Betties’ Favorite Recipe: Lemon Poppy Seed Pancakes
Ingredients
- 2 tablespoons granulated sugar
- 2 tablespoons fresh lemon zest
- 2 cups all-purpose flour
- 2 teaspoons baking powder
- 1 teaspoon baking soda
- 1 teaspoon salt
- 2 cups buttermilk
- 2 large eggs
- 2 teaspoons pure vanilla extract
- 2 tablespoons fresh lemon juice
- 4 tablespoons unsalted butter, melted
- 2 tablespoons poppy seeds
- butter for frying
- maple syrup for serving
Directions
- In a small bowl, combine granulated sugar and lemon zest.

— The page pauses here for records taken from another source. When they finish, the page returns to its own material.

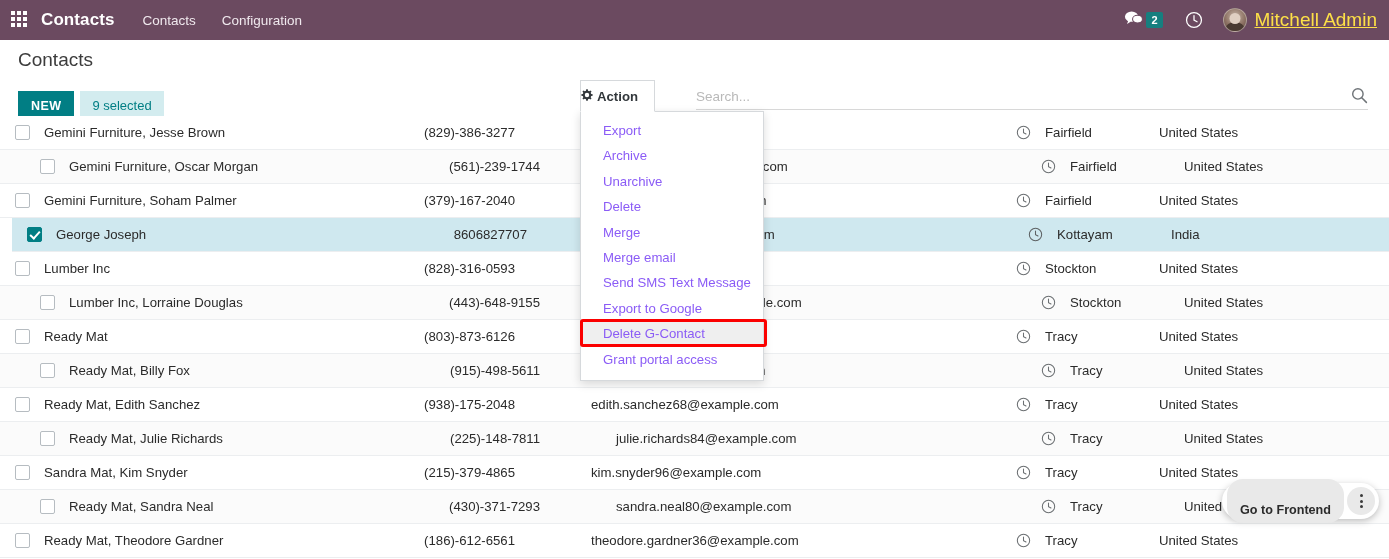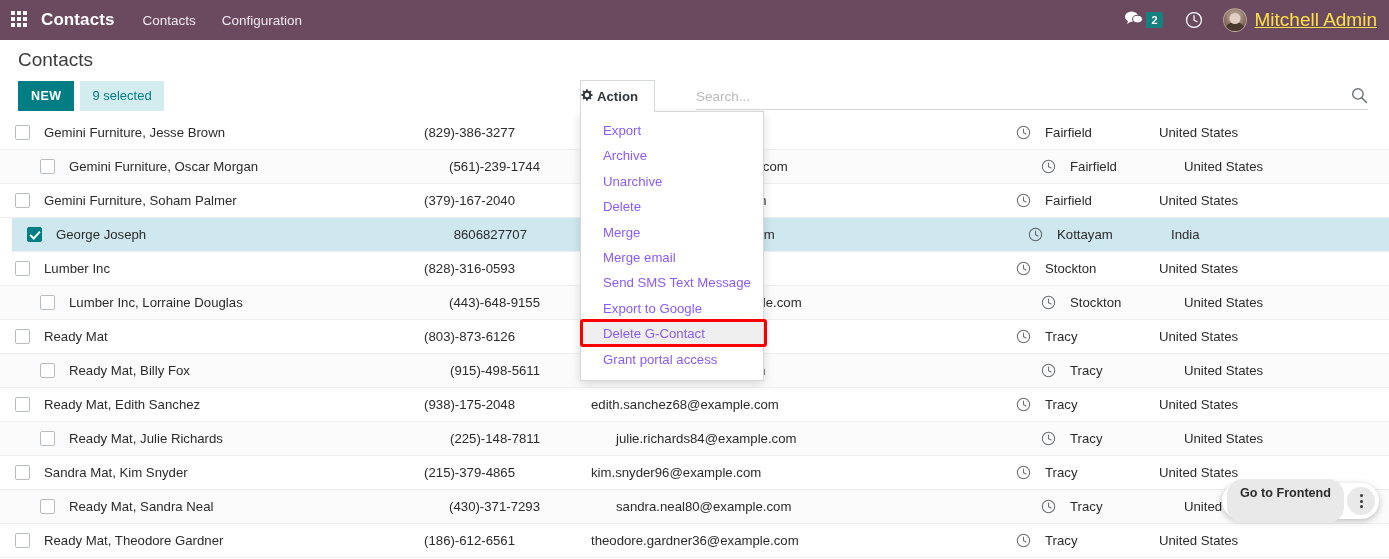--- a/index.html
+++ b/index.html
@@ -73,21 +73,21 @@
   
   .control-panel {
     position: absolute; top: 40px; left: 0;
     width: 1389px; height: 76px;
     background: #ffffff;
   }
   .page-title {
     position: absolute; left: 18px; top: 9px;
     font-size: 19px; color: #3c3c3c; font-weight: 400;
   }
-  .btn-row { position: absolute; left: 18px; top: 41px; display: flex; align-items: center; }
+  .btn-row { position: absolute; left: 18px; top: 51px; display: flex; align-items: center; }
   .btn-new {
     background: #017e84; color: #fff;
     font-size: 12.5px; font-weight: 700; letter-spacing: .4px;
     padding: 0 13px; height: 30px; line-height: 30px;
     border: none; cursor: pointer; border-radius: 0;
   }
   .btn-selected {
     background: #d3ecef; color: #017e84;
     font-size: 13px; padding: 0 12px;
     height: 30px; line-height: 30px;
@@ -191,21 +191,21 @@
     height: 36px; background: #ffffff;
     border-radius: 20px;
     box-shadow: 0 2px 7px rgba(0,0,0,.25);
     display: flex; align-items: center; padding: 0 4px 0 5px; gap: 3px;
     z-index: 60;
   }
   .fw-btn {
     background: #e9e9e9; color: #2b2b2b;
     font-size: 12.6px; font-weight: 700;
     border-radius: 16px; height: 44px; line-height: 28px;
-    padding: 0 13px; cursor: pointer; white-space: nowrap;
+    padding: 17px 13px; cursor: pointer; white-space: nowrap;
   }
   .fw-dots {
     background: #e9e9e9; width: 28px; height: 28px;
     border-radius: 50%; cursor: pointer;
     display: flex; flex-direction: column; align-items: center; justify-content: center; gap: 2.5px;
   }
   .fw-dots i { width: 3px; height: 3px; border-radius: 50%; background: #3a3a3a; display:block; }
 </style>
 </head>
 <body>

Rub together with your hands until the sugar is fragrant and set aside.
- In a large bowl, whisk together the flour, baking powder, baking soda, and salt. Mix in the lemon sugar and set aside.
- In a separate bowl, whisk together the buttermilk, eggs, vanilla, lemon juice, and melted butter.
- Add the wet ingredients to the dry ingredients all at once. Add the poppy seeds and stir.
- Let the batter rest for about 10 minutes while your griddle or pan heats up.
- Place a griddle or nonstick saute pan over medium heat. Add a bit of butter to the pan.
- Dollop batter onto the hot pan and cook until golden brown on the bottom and bubbling on top. Flip once and cook until golden brown on both sides.
- Place cooked pancakes on a plate in a warm oven (about 150 degrees F) until all pancakes are ready to be served.